In this manner, according to cold spray, a compact film in close contact with a lower layer (side surfaces of the electrical wire 201 and the connection layer 203) can be formed; accordingly, it is possible to obtain a shielding effect from the air even if the thickness of the coating layer 211 is not made so thick. Moreover, the use of the mask makes it possible to form a coating at a desired position; accordingly, it is possible to form the coating layer 211 only around the perimeter of the interface 204, and expose a part of the connection layer 203, which is connected to an electrode, connection member, or the like.

Next, a description will be given of Modification 2 of the conductive member according to the second embodiment. FIG. 13 is a perspective view illustrating a conductive member according to Modification 2.

An end structure 220 of the electrical wire being Modification 2 includes a middle layer 221 formed on the end face 202 of the electrical wire 201 and a connection layer 223 formed on the middle layer 221. The other configurations are similar to those illustrated in FIG. 8.

Similarly to the second embodiment, the connection layer 223 is provided to prevent the formation of an oxide film on a connection surface of the electrical wire 201 and suppress a decrease in electrical connectivity to a connection target.

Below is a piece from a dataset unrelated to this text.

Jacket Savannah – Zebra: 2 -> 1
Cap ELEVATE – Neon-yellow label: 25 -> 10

On the other hand, the middle layer 221 is a layer having a thickness of approximately 0.5 mm, which is formed to suppress electrolytic corrosion between the aluminum electrical wire 201 and the copper connection layer 223.

Used as a material of the middle layer 221 is a metal or alloy having a lower ionization tendency than the electrical wire 201 and a higher ionization tendency than the connection layer 223, such as zinc, nickel, and tin. Alternatively, a metal or alloy that resists electrolytic corrosion due to the formation of a compact oxide film on a surface, such as titanium, may be used.

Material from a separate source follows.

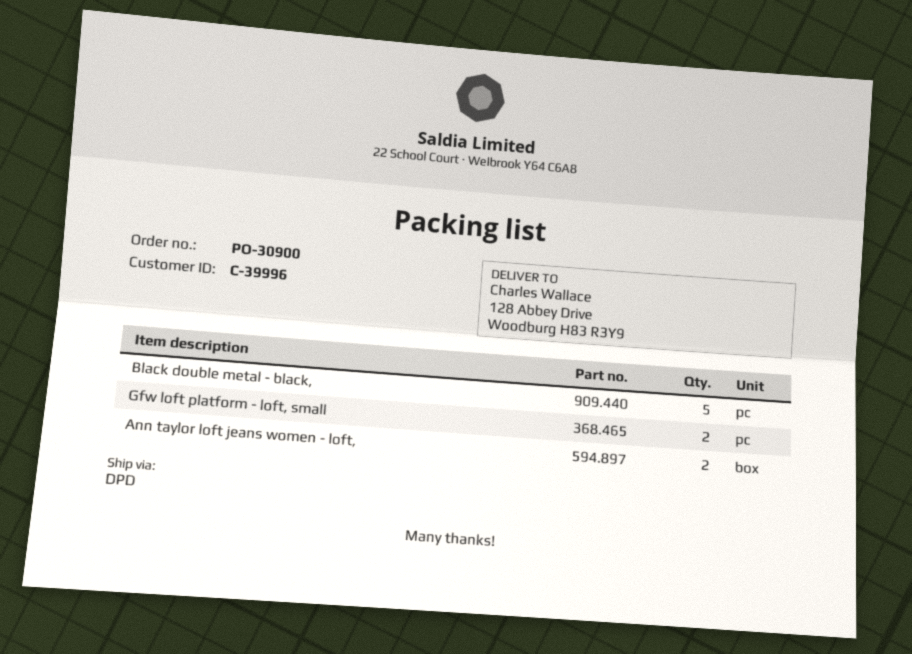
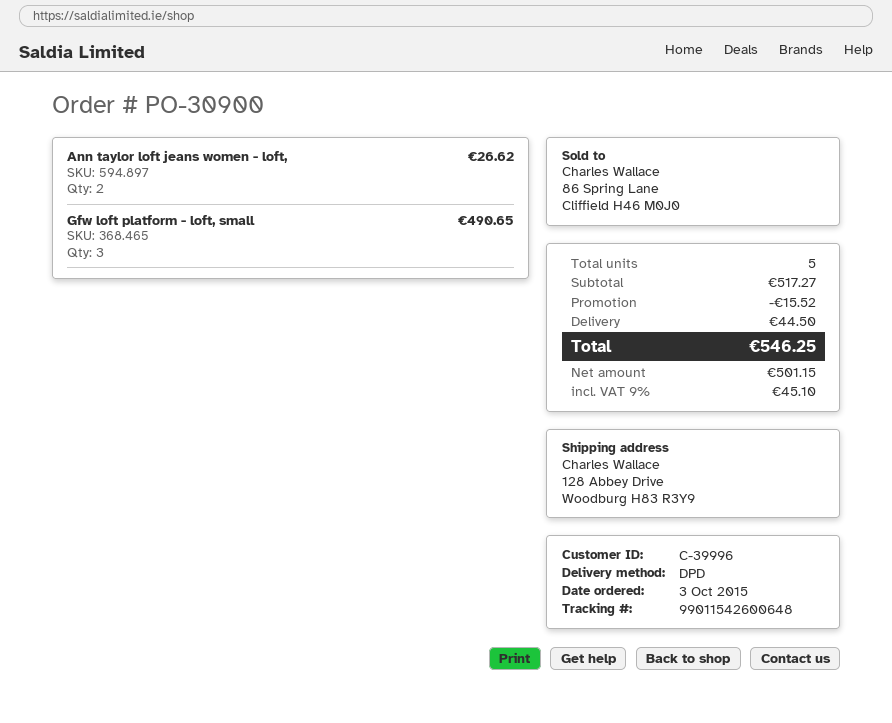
Black double metal - black,: 5 -> none
Gfw loft platform - loft, small: 2 -> 3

The end structure 220 of the electrical wire including such a middle layer 221 is formed by cold spray. Specifically, in the film deposition apparatus 5, firstly, the electrical wire 201 is set on the holder 61, and the mask 71 is placed, similarly to FIG. 9. For example, a tin powder is then charged as a material of the middle layer into the powder feed unit 20 to start film deposition; accordingly, the middle layer 221 forming the connection surface is deposited on the end face 202 of the electrical wire 201. Next, the contents of the powder feed unit 20 are replaced with a copper powder to deposit a film; accordingly, the connection layer 223 is formed on the middle layer 221.

According to such cold spray, it is possible to form a compact film in close contact with the lower layer. Accordingly, electrical resistance is not significantly increased at the interface between the electrical wire 201 and the middle layer 221, in the middle layer 221, and at the interface between the middle layer 221 and the connection layer 223, either, and it is possible to secure excellent electrical conductivity.

Third Embodiment

Next, a description will be given of a conductive member according to a third embodiment of the present invention. FIG. 14 is a perspective view of the conductive member according to the third embodiment.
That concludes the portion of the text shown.